As for Della, she started middle school this year. She was diagnosed with autism when she was 10 and had a feeding tube placed in her stomach that same year after she fell below a healthy weight. Della does eat by mouth, but most of her calories are taken through her tube. She started walking with a walker at 3 and independently at 6. She can’t run and she can’t walk long distances, but she gets around school and home just fine. She doesn’t speak but she uses gestures, youtube videos, and her speech device to communicate with us. She has some repetitive movements that many children with autism have. She also has poor eye contact but she loves to snuggle and hold hands (but only on her terms).

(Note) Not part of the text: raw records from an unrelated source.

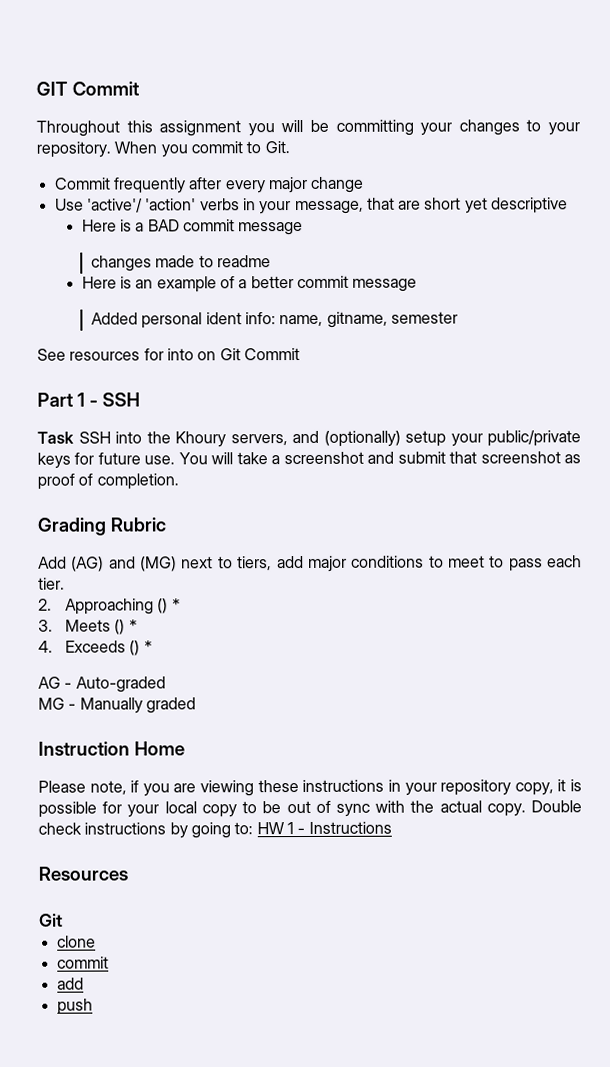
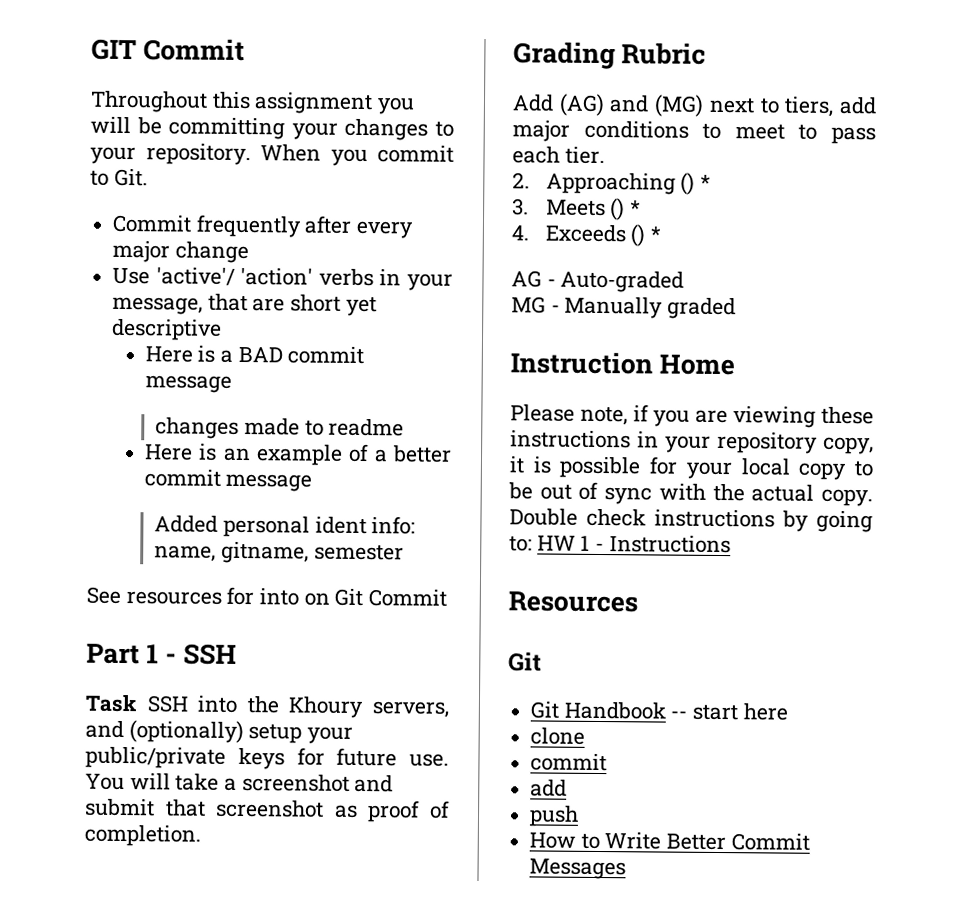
+ Git Handbook -- start here
+ How to Write Better Commit Messages

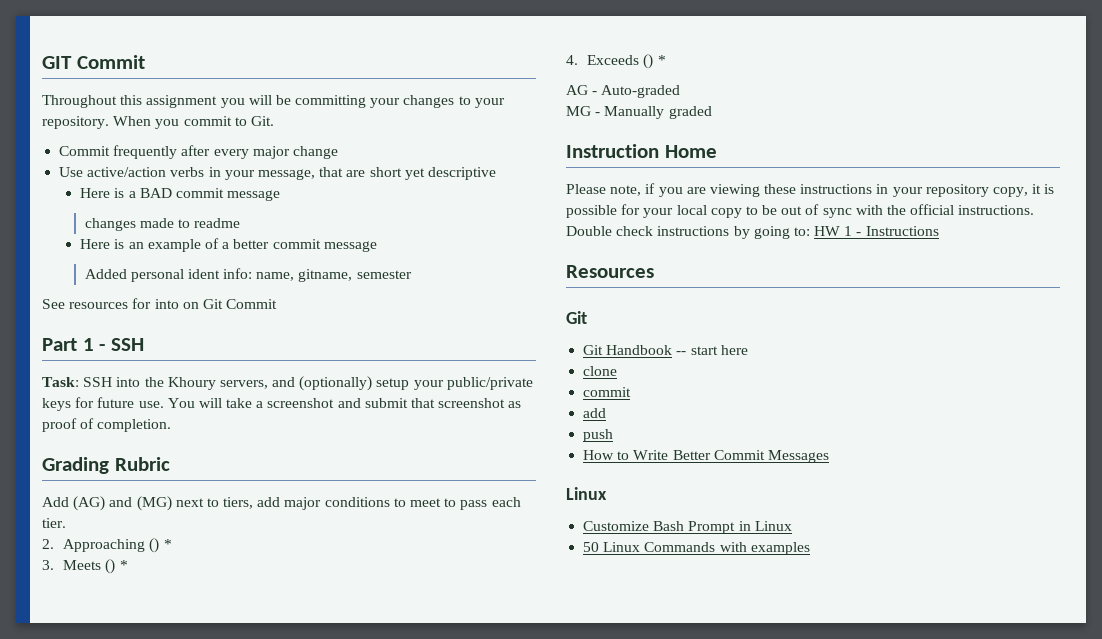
- Use 'active'/ 'action' verbs in your message, that are short yet descriptive
+ Use active/action verbs in your message, that are short yet descriptive
- Task SSH into the Khoury servers, and (optionally) setup your public/private keys for future use.
+ Task: SSH into the Khoury servers, and (optionally) setup your public/private keys for future use.
- Please note, if you are viewing these instructions in your repository copy, it is possible for your local copy to be out of sync with the actual copy.
+ Please note, if you are viewing these instructions in your repository copy, it is possible for your local copy to be out of sync with the official instructions.
  How to Write Better Commit Messages
+ Linux
+ Customize Bash Prompt in Linux
+ 50 Linux Commands with examples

Della is her own woman! She can’t speak but she certainly gets her point across when she needs to. She recently asked for pink highlights in her hair and of course we obliged. She listens to the Beach Boys Pet Sounds album as well as Katy Perry’s “Firework” and a Daft Punk remix dozens of times a day. She likes to boss the boys around at school but never gets after the girls in her class. She high fives her bus driver every morning and asks for a chocolate frosty every afternoon. She hates going to church and loves going to the movies. When her caregiver got a tattoo, Della made us put temporary tattoos all over her body so she could match. She also asks us to buy her a Ford truck almost every day. We enjoy seeing her personality emerge, even if she is a moody tween.